» WHAT YOU HAVE TO DO
Can you copy out the data exactly? Leave the images out.

(Stored entries)

- - - - - - -

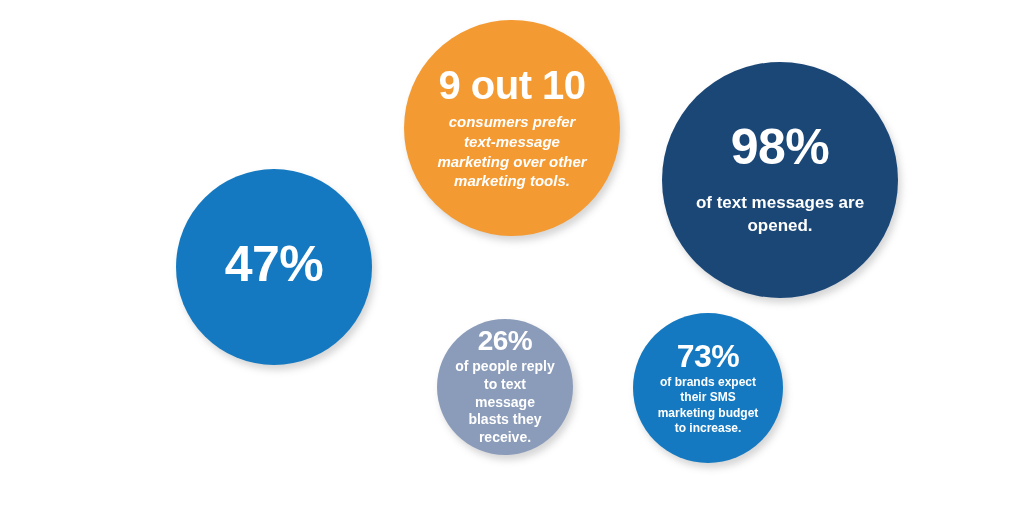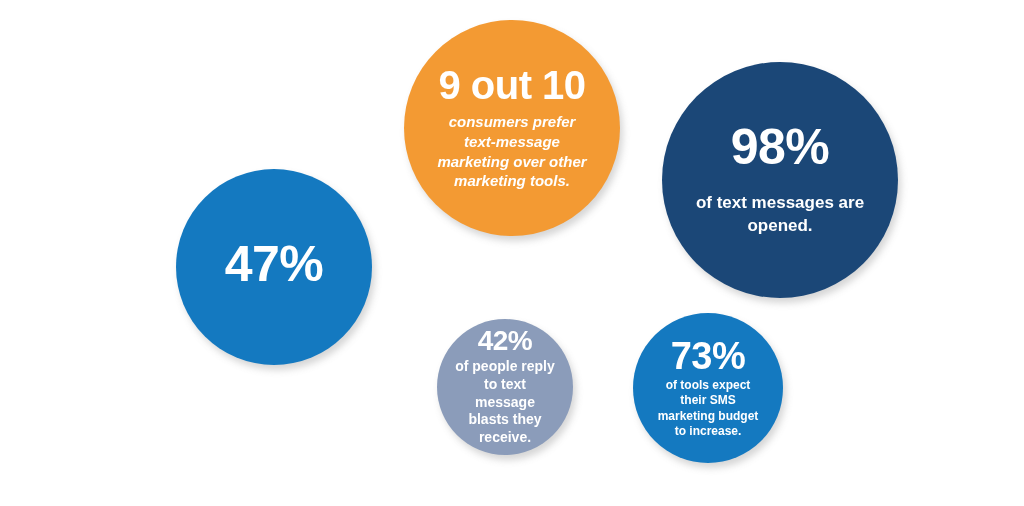"42%" div.stat-headline { text: 42% -> 26% }
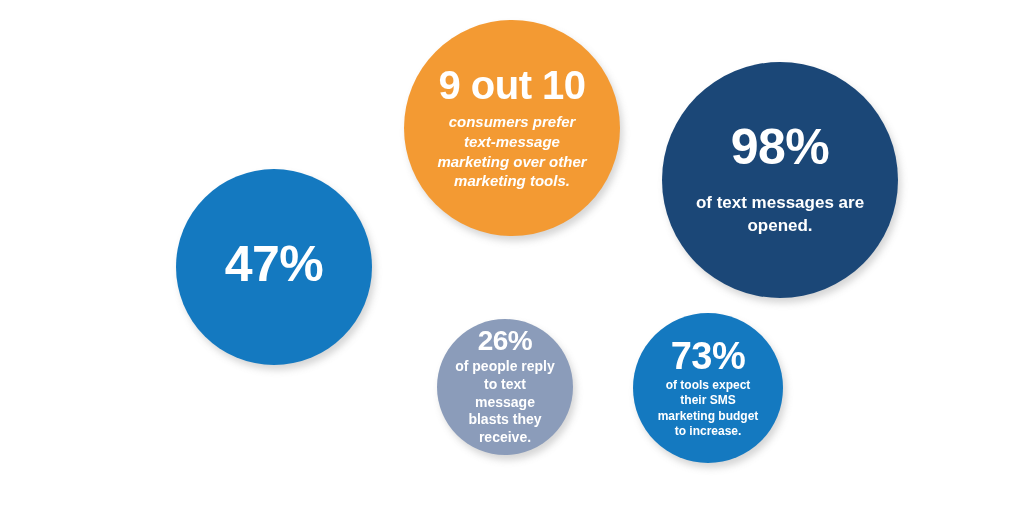"73%" #bubble-brands-budget-increase .stat-headline { font-size: 38px -> 32px }
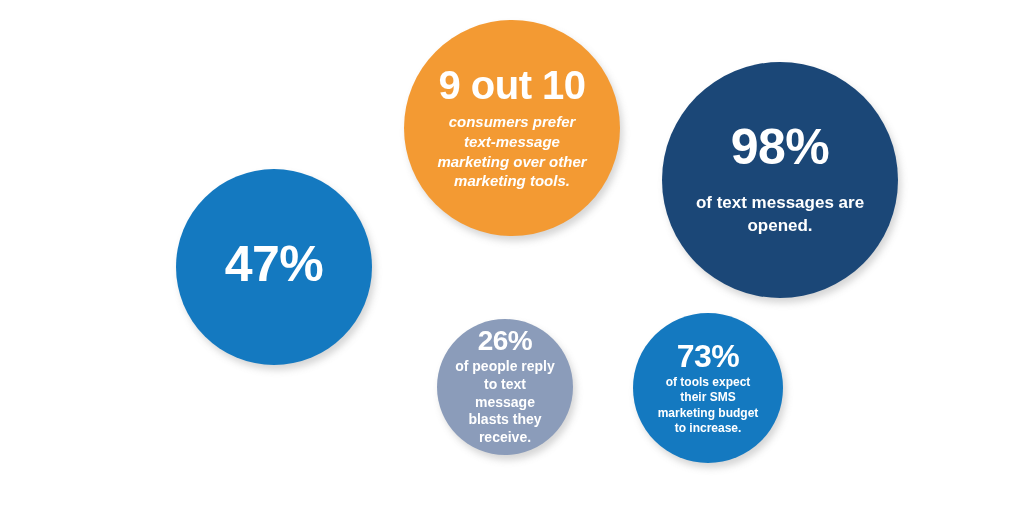"of tools expect their SMS" div.stat-caption { text: tools -> brands }
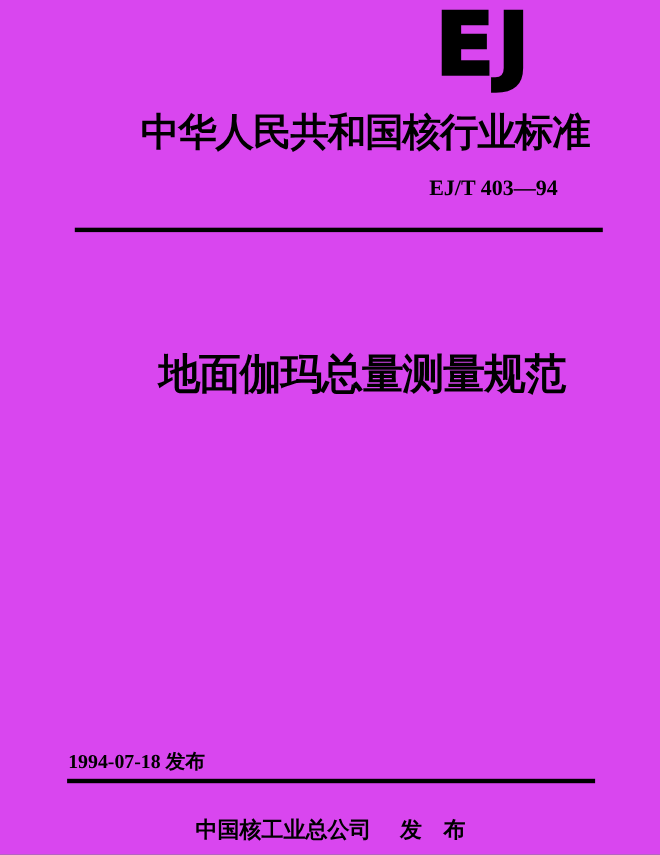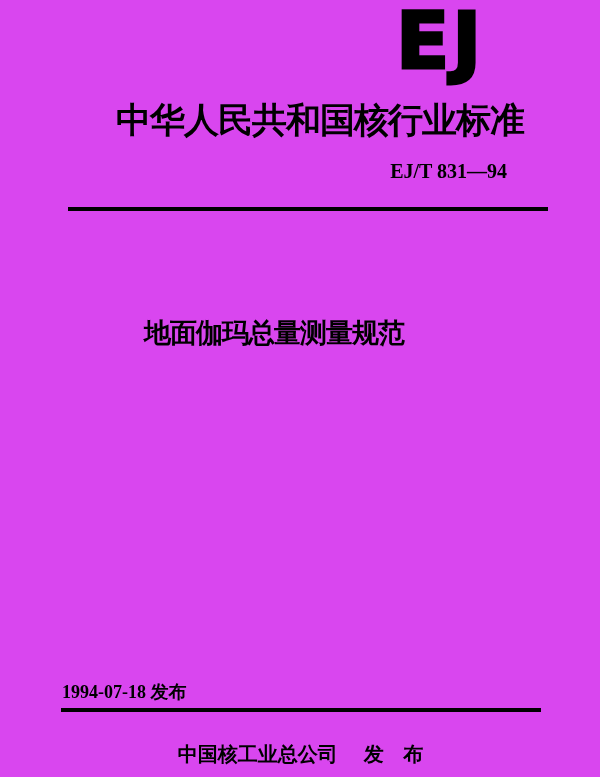"中华人民共和国核行业标准" .standard-title { left: 116px -> 128px }
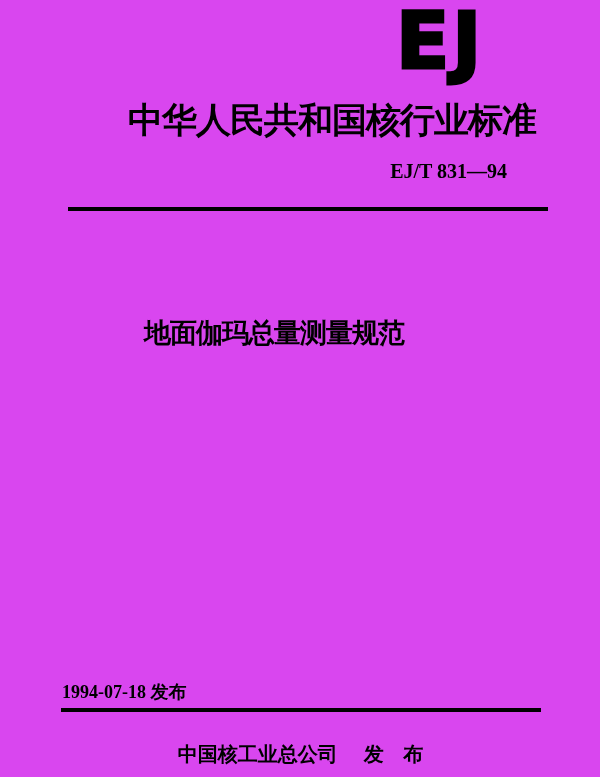"EJ/T 831—94" div.standard-number { text: 831 -> 403 }
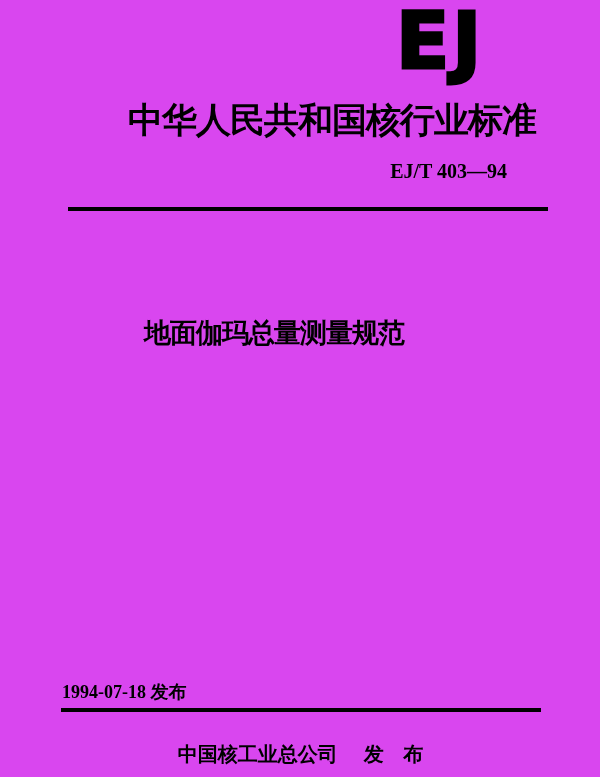"地面伽玛总量测量规范" .doc-title { font-size: 27px -> 38px }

- - - - - - -

» PROBLEM SOLUTION
"42%" div.stat-headline { text: 42% -> 26% }
"73%" #bubble-brands-budget-increase .stat-headline { font-size: 38px -> 32px }
"of tools expect their SMS" div.stat-caption { text: tools -> brands }
"中华人民共和国核行业标准" .standard-title { left: 116px -> 128px }
"EJ/T 831—94" div.standard-number { text: 831 -> 403 }
"地面伽玛总量测量规范" .doc-title { font-size: 27px -> 38px }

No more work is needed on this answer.